Since painting is your work, do you have side projects that are just for you? Do you still paint/draw as a personal creative outlet or have you switched to something else? (I’m trying NOT to use the word hobby XD)

I am a completely obsessive being, in a way that I find positive and enjoyable – but it often leads to disappointing answers to questions like these. I really enjoy my job, and am constantly thankful for it. Painting for money, I don’t feel hindered. I used to, but with time I’ve realized how many of the limitations were in my own head. Now it’s just fun. When I’m not painting for money, I don’t paint other stuff (although I might once my arm is fully, fully, totally healed), but I do spend a lot of time looking at paintings, thinking about paintings, and talking with friends about paintings – these are my hobbies.

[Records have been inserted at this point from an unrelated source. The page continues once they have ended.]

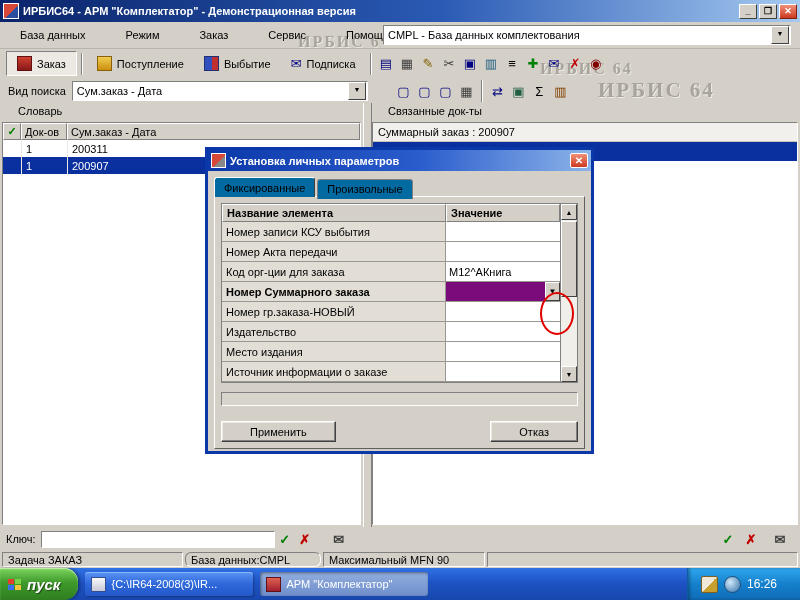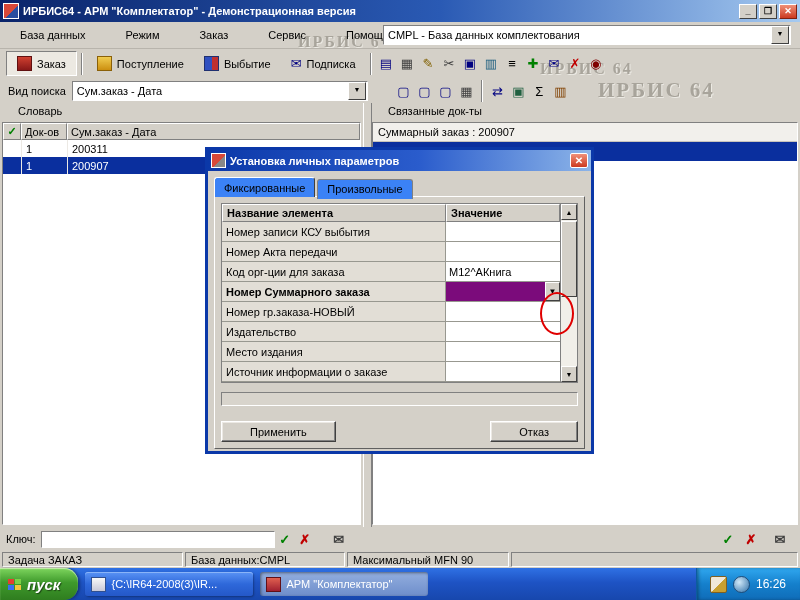"Фиксированные" .dtab { background: #3b82f6 -> #0369a1 }
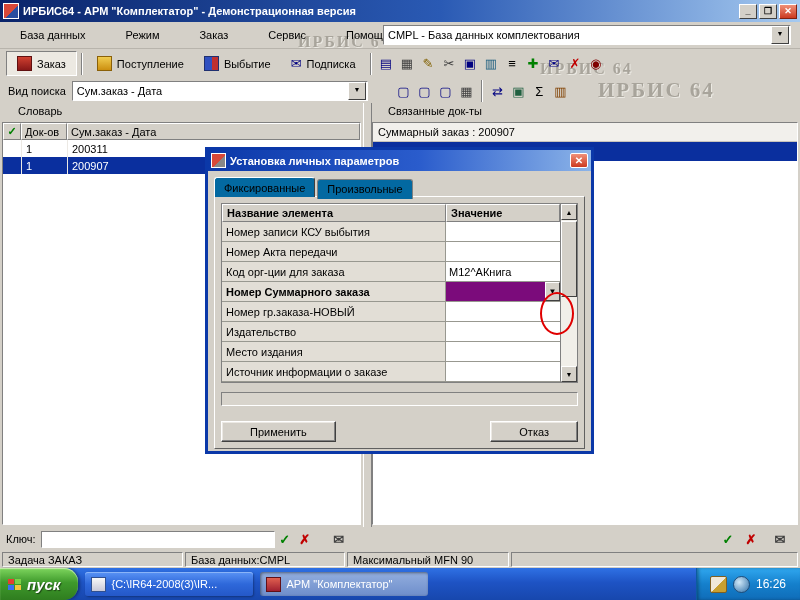"База данных:CMPL" .sc2 { border-radius: none -> 6px; width: 160px -> 136px }
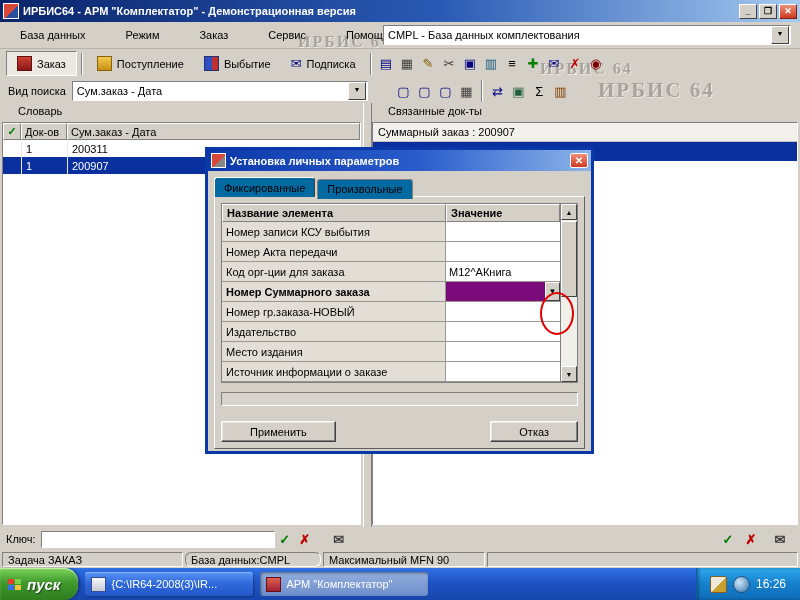"16:26" .tray { padding: 0 14px 0 13px -> 0 23px 0 13px }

* As an illustrator you TOTALLY get to decide what to draw, but this is a choice many of us fail to make. As soon as we read the brief we picture an outcome we’ve seen before – another painting or bit of imagery we remember. Then we resign ourselves to painting a pale imitation of that memory. We paint other people’s paintings, and miss out on the chance to paint from our own reservoir. In order to last in this line of work you MUST paint YOUR pictures. I myself love to paint things that feel aggressive, dangerous, powerful, strange, badass, or better yet some combination of them all. As long as I’m channeling some of those things I’m golden, so inside of a brief I’ll seek out a way to say what the client needs said in those terms – in my own tongue, so to speak. Find your way, and selfishly stick to it! Miranda Meeks once said “Once an artist finds the things that they truly want to say, they never get tired of saying them.” In my own experience, this is surprisingly true.


The final, snowflakes all sorted.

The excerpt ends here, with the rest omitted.